Another great area of Andalusian intellectual activity was philosophy, but it is impossible to do more than glance at this difficult and specialized study. From the ninth century, Andalusian scholars, like those in Baghdad, had to deal with the theological problems posed by the introduction of Greek philosophy into a context of Islam. How could reason be reconciled with revelation? This was the central question.

Ibn Hazm was one of the first to deal with this problem. He supported certain Aristotelian concepts with enthusiasm and rejected others. For example, he wrote a large and detailed commentary on Aristotle’s Posterior Analects, that abstruse work on logic. Interestingly, Ibn Hazm appears to have had no trouble relating logic to Islam—in fact, he gives illustrative examples of how it can be used in solving legal problems, drawn from the body of Islamic law.
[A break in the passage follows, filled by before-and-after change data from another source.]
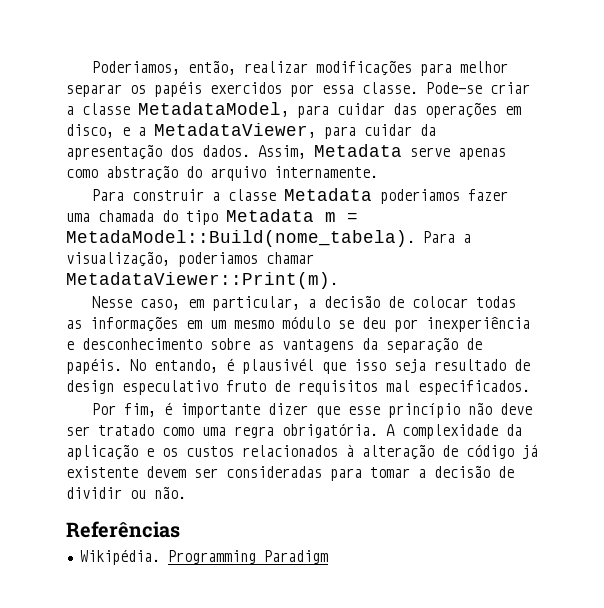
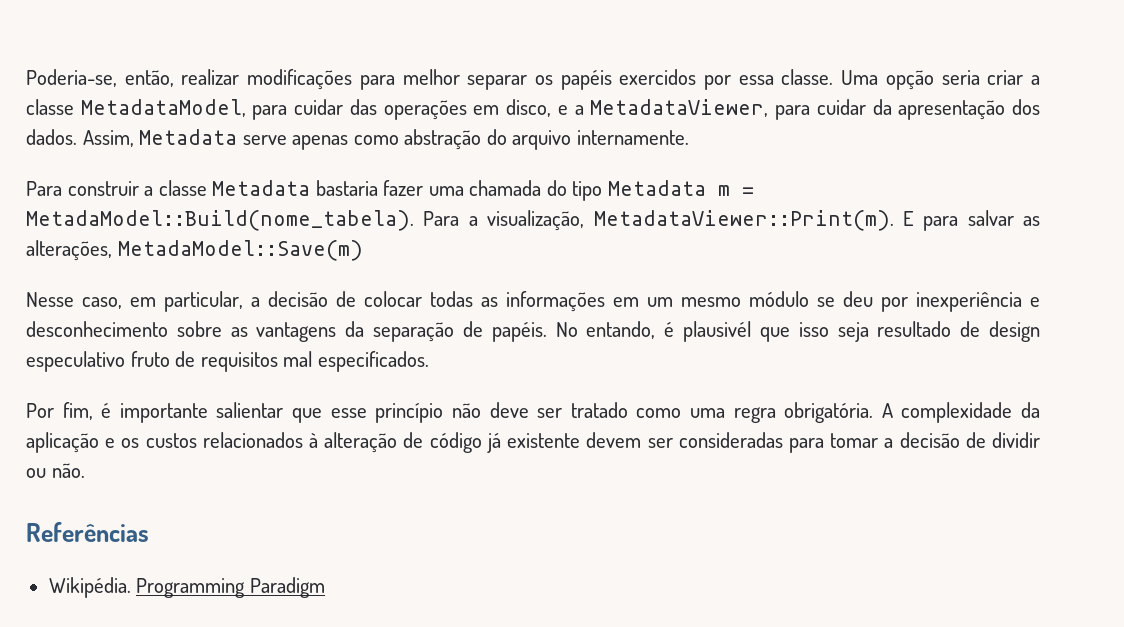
- Poderiamos, então, realizar modificações para melhor separar os papéis exercidos por essa classe.
+ Poderia-se, então, realizar modificações para melhor separar os papéis exercidos por essa classe.
- Pode-se criar a classe MetadataModel, para cuidar das operações em disco, e a MetadataViewer, para cuidar da apresentação dos dados.
+ Uma opção seria criar a classe MetadataModel, para cuidar das operações em disco, e a MetadataViewer, para cuidar da apresentação dos dados.
- Para construir a classe Metadata poderiamos fazer uma chamada do tipo Metadata m = MetadaModel::Build(nome_tabela).
+ Para construir a classe Metadata bastaria fazer uma chamada do tipo Metadata m = MetadaModel::Build(nome_tabela).
- Para a visualização, poderiamos chamar MetadataViewer::Print(m).
+ Para a visualização, MetadataViewer::Print(m). E para salvar as alterações, MetadaModel::Save(m)
- Por fim, é importante dizer que esse princípio não deve ser tratado como uma regra obrigatória.
+ Por fim, é importante salientar que esse princípio não deve ser tratado como uma regra obrigatória.

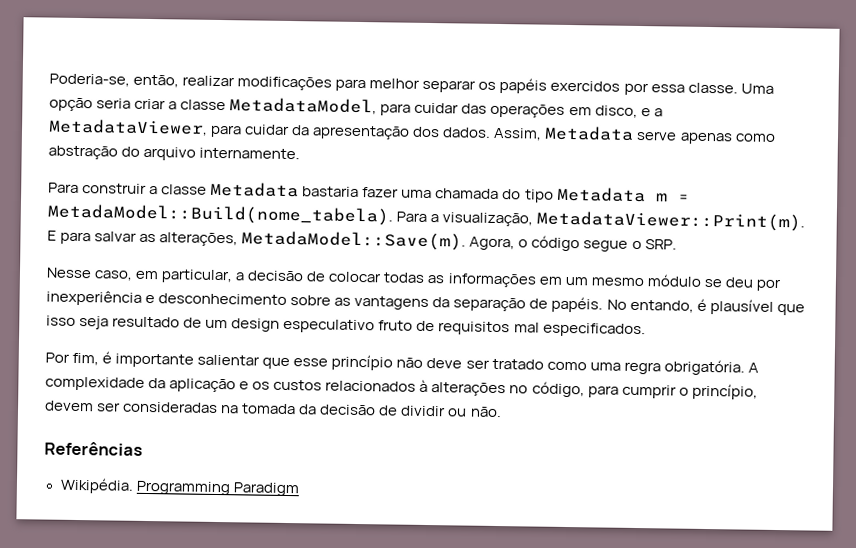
- E para salvar as alterações, MetadaModel::Save(m)
+ E para salvar as alterações, MetadaModel::Save(m). Agora, o código segue o SRP.
- No entando, é plausivél que isso seja resultado de design especulativo fruto de requisitos mal especificados.
+ No entando, é plausível que isso seja resultado de um design especulativo fruto de requisitos mal especificados.
- A complexidade da aplicação e os custos relacionados à alteração de código já existente devem ser consideradas para tomar a decisão de dividir ou não.
+ A complexidade da aplicação e os custos relacionados à alterações no código, para cumprir o princípio, devem ser consideradas na tomada da decisão de dividir ou não.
Nothing better illustrates the ability of Islam to assimilate foreign ideas and acclimatize them than Ibn Hazm’s words in the introduction to his work: “Let it be known that he who reads this book of ours will find that the usefulness of this kind of work is not limited to one single discipline but includes the Qur’an, hadith and legal decisions concerning what is permissible and what is not, and what is obligatory and what is lawful.”…

## SCIENCE AND SCHOLARSHIP IN AL-ANDALUS [an excerpt]

For Europe and Western civilization the contributions of Islamic Spain were of inestimable value. When the Muslims entered southern Spain – which they called al-Andalus – barbarians from the north had overrun much of Europe and the classical civilization of Greece and Rome had gone into eclipse. Islamic Spain then became a bridge by which the scientific, technological, and philosophical legacy of the ‘Abbasid period, along with the achievements of al-Andalus itself, passed into Europe.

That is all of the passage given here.